(Items from a data source)
□ □ □

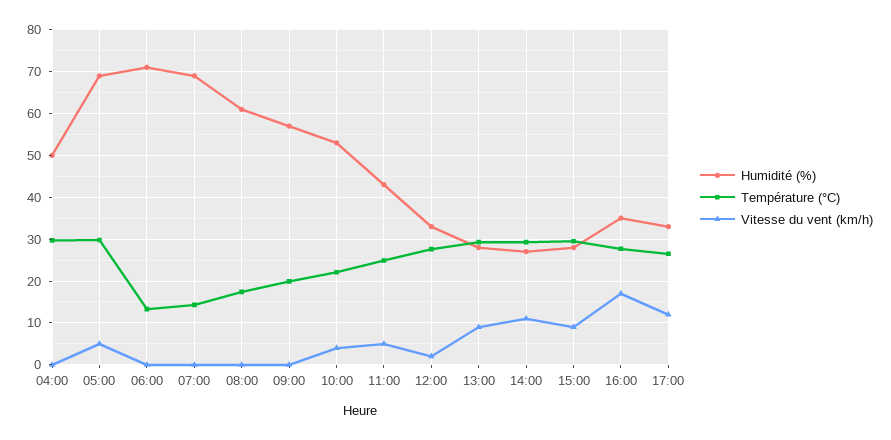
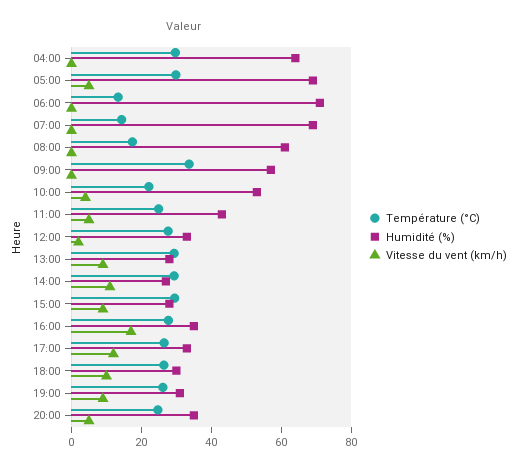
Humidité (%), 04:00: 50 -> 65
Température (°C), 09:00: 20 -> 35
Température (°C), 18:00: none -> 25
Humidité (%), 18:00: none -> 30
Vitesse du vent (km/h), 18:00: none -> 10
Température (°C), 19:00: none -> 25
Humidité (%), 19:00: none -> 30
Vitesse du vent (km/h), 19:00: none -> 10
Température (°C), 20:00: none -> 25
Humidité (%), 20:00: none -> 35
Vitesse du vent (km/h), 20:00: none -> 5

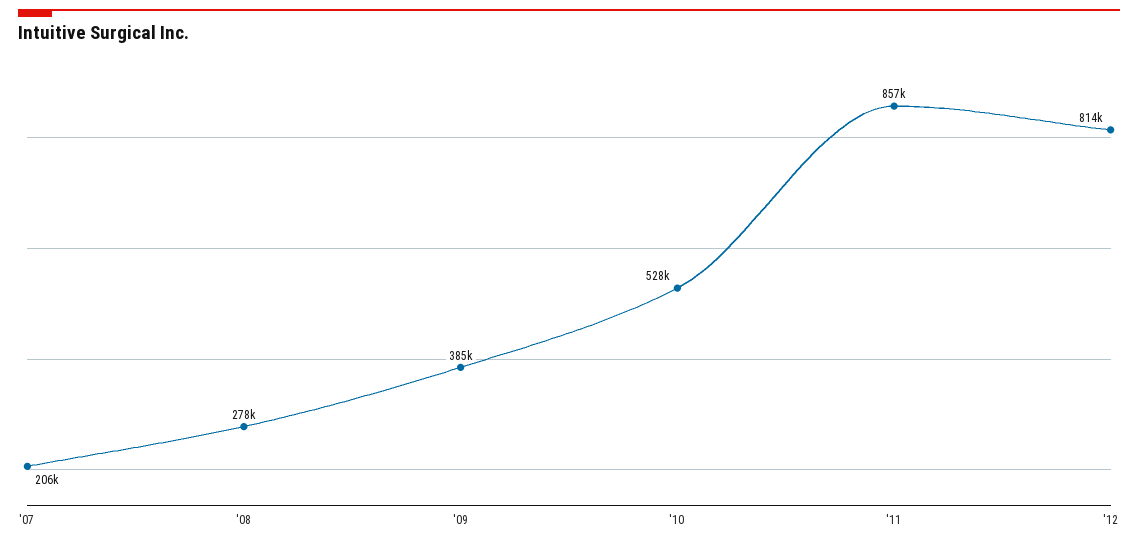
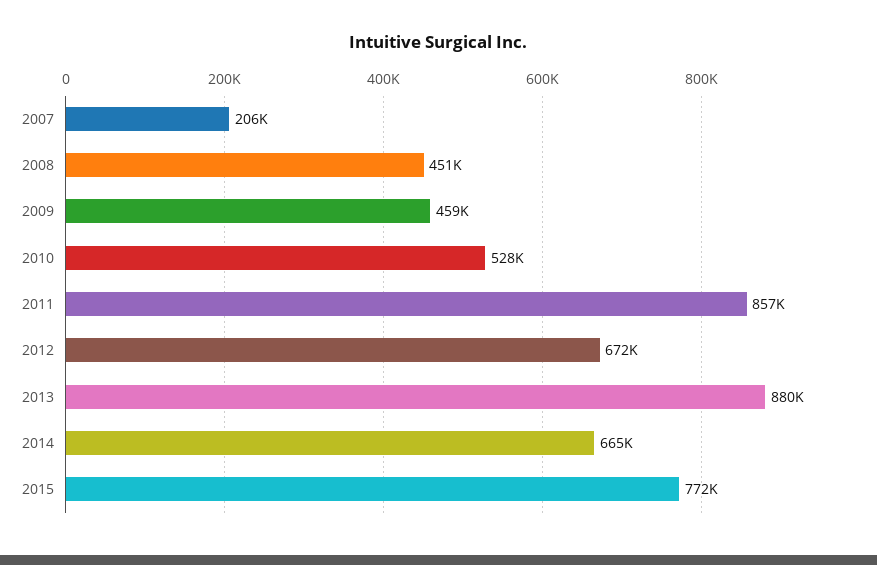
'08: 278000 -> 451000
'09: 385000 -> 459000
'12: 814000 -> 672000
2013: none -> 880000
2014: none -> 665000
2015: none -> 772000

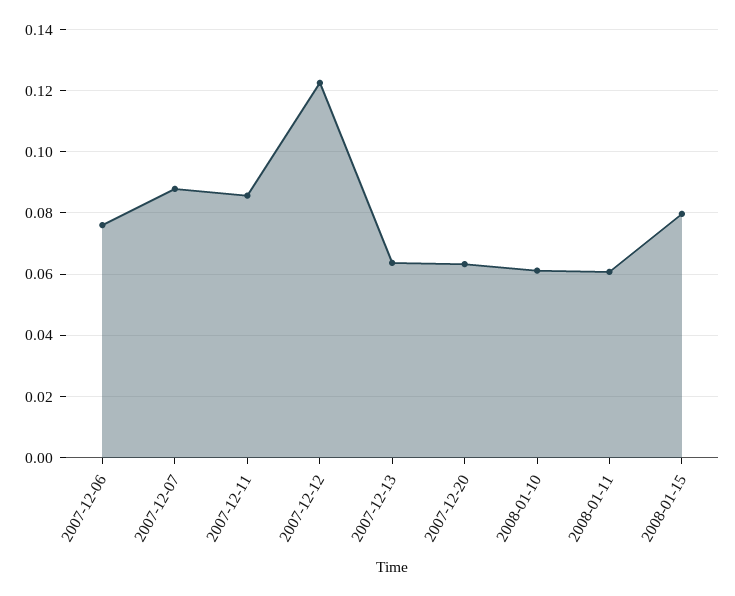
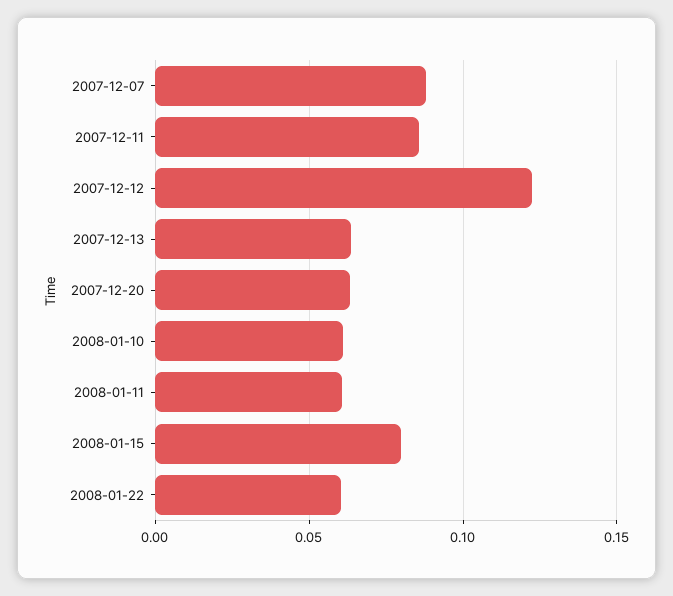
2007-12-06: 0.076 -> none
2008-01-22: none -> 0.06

□ □ □

* Problem details *
Your answer must be exactly the lines from the one with "814000 -> 672000" through the last line of the entries, both included, with no pictures; please add nothing else.

* Your response *
'12: 814000 -> 672000
2013: none -> 880000
2014: none -> 665000
2015: none -> 772000

2007-12-06: 0.076 -> none
2008-01-22: none -> 0.06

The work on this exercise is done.